The one who knew and still cared was asked once, how would they describe their life?

To which they replied: “I spent the first part of my life trying to understand what I am supposed to do. The second part was about hoping that whatever I was doing is worthwhile, and the last part was being anxious about losing what I have achieved so far, or what else I could or should have done”.

What is our quest on this earth?

What are we pursuing, searching for, seeking?

Happiness? Joy? Pleasures? Or something else?


This text will attempt to address these questions, subjectively with some objectivity.

In most people’s minds, joy and happiness are often confused as one of the same.

In reality, they are quite different, even though they are connected and intertwined ideas.

Happiness and joy have a close cousin, pleasure.

Their relationship with this tricky relative is a complicated one.

Together with pleasure, they form the three musketeers of “good” life.

Is there a fourth musketeer? The hero who supposedly saved the queen.



Pleasure, the tricky relative!

We seek pleasure to satisfy a desire or fulfill a need. Temporary by design, pleasure brings a fleeting dose of joy. When it vanishes, it leaves its memory behind. And thus, the same experience is wanted again, sought after and repeated to satiate the same desire and fill the same need.

If we can sustain a constant state of pleasurable moments, we can bask in a sensation of joy. Very few people can, most cannot. So, when the pleasure stops, the joy quickly disappears, and a sense of emptiness takes its place. This emptiness triggers a craving for more pleasures. When these pleasures are not available or possible, then we enter into a downhill slope of suffering, sadness, deep feeling of ill-being and eventually we


end up in despair.


Not all pleasures have the same destructive power.
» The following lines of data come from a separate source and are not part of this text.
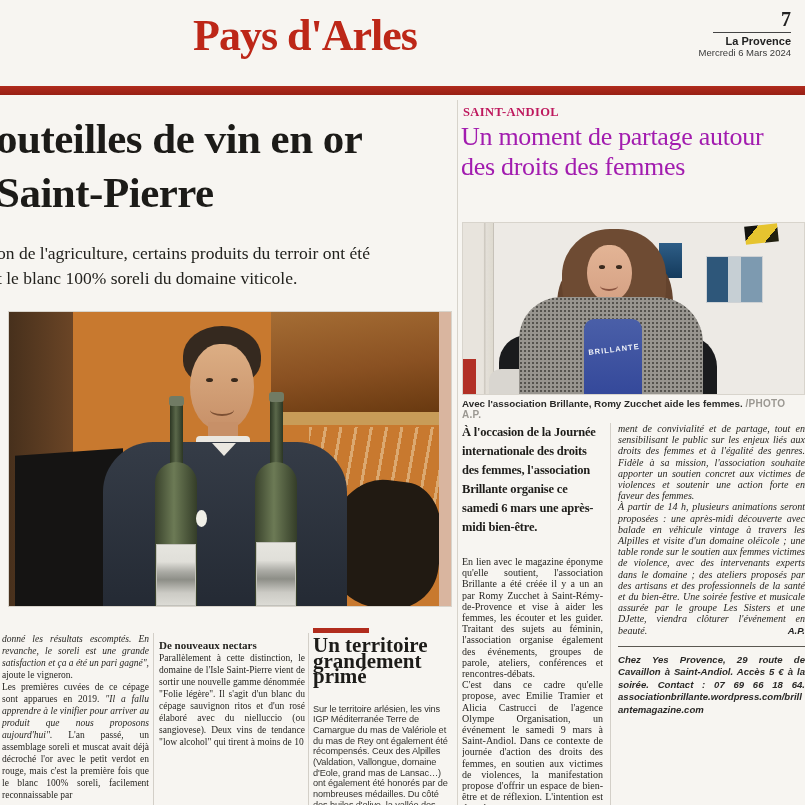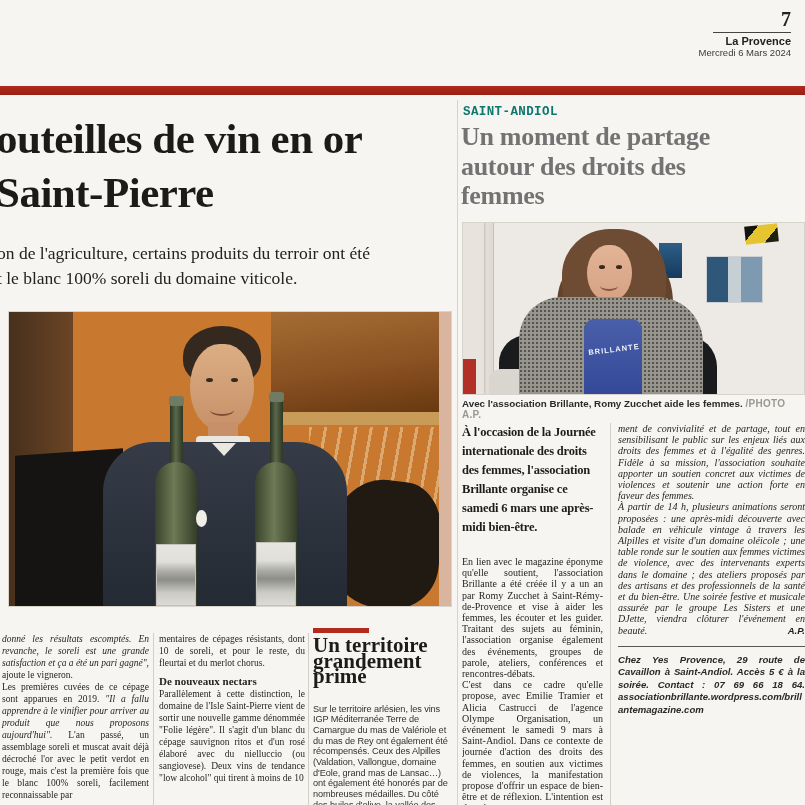"Pays d'Arles" div.abs { html: none -> <div>Pays d'Arles</div> }
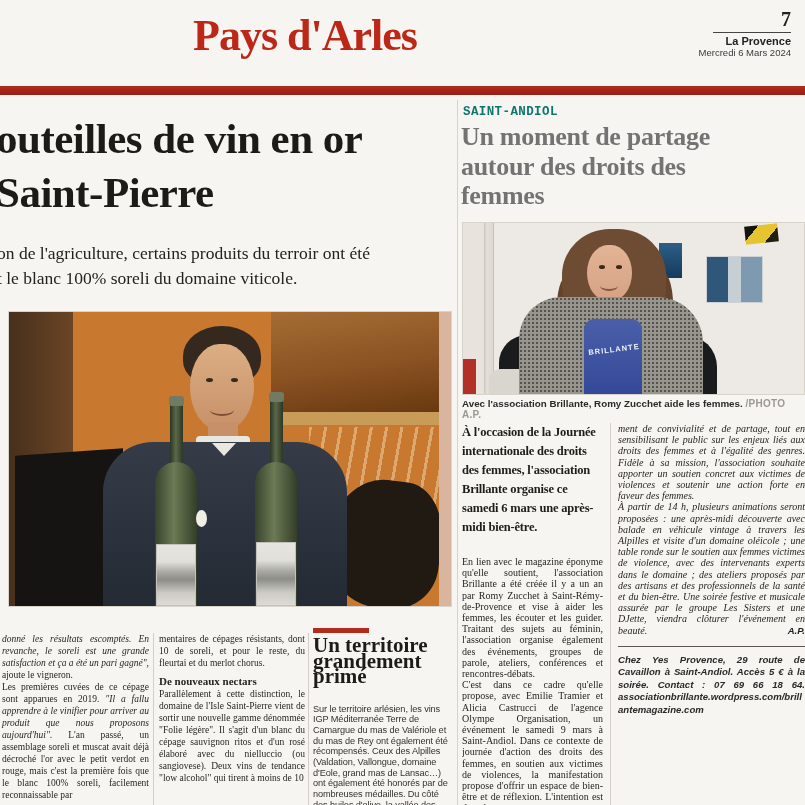"SAINT-ANDIOL" .kicker { color: #0f766e -> #be185d; font-family: Liberation Mono, monospace -> Liberation Serif, serif }
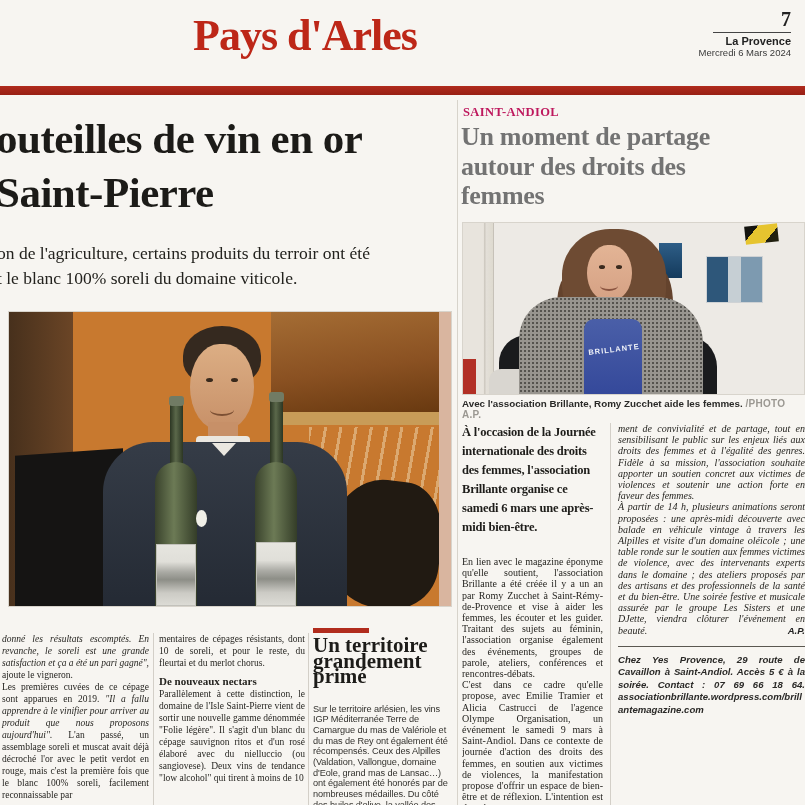"Un moment de partage autour" .f-headline { color: #737373 -> #a21caf; font-weight: bold -> normal }
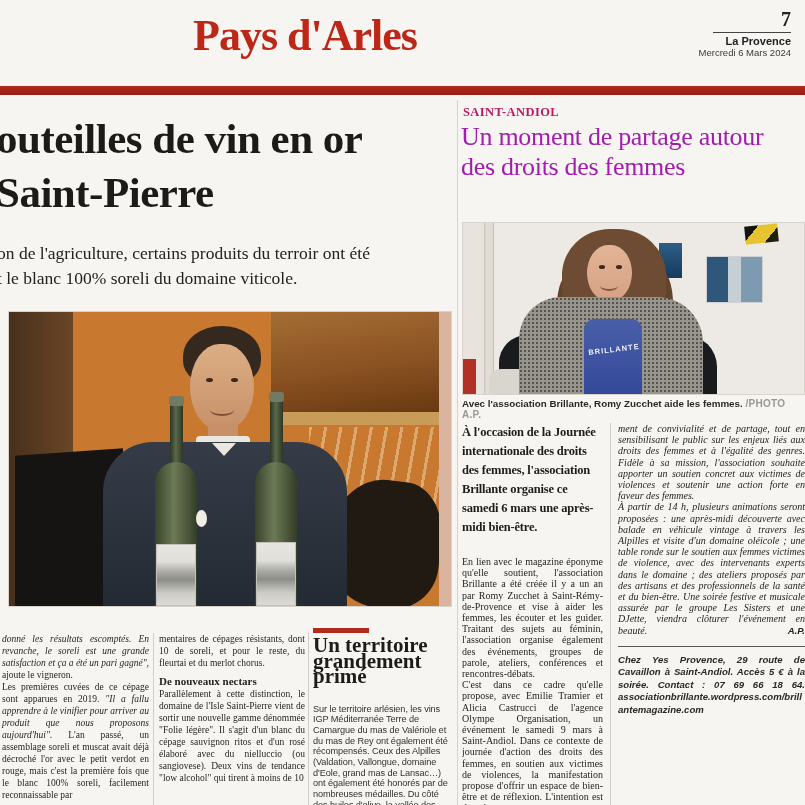"mentaires de cépages résistants, dont" p { html: <p>mentaires de cépages résistants, dont 10 de soreli, et pour le reste, du fleurtai et du merlot chorus.</p> -> none }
Physical pleasures, experienced through our tangible senses, are the worst ally of good life. They will eventually become harmful because of their addictive nature. If good life is founded solely on the feeling of physical pleasures, then it will never be complete, moreover, it is doomed. The absence of pleasure is not just neutral, it is highly detrimental to good life. It destroys it, ruthlessly and thoroughly! We often start by pursuing physical pleasures to feel good, then over time we end up desperately seeking more and more physical pleasures to stop feeling bad.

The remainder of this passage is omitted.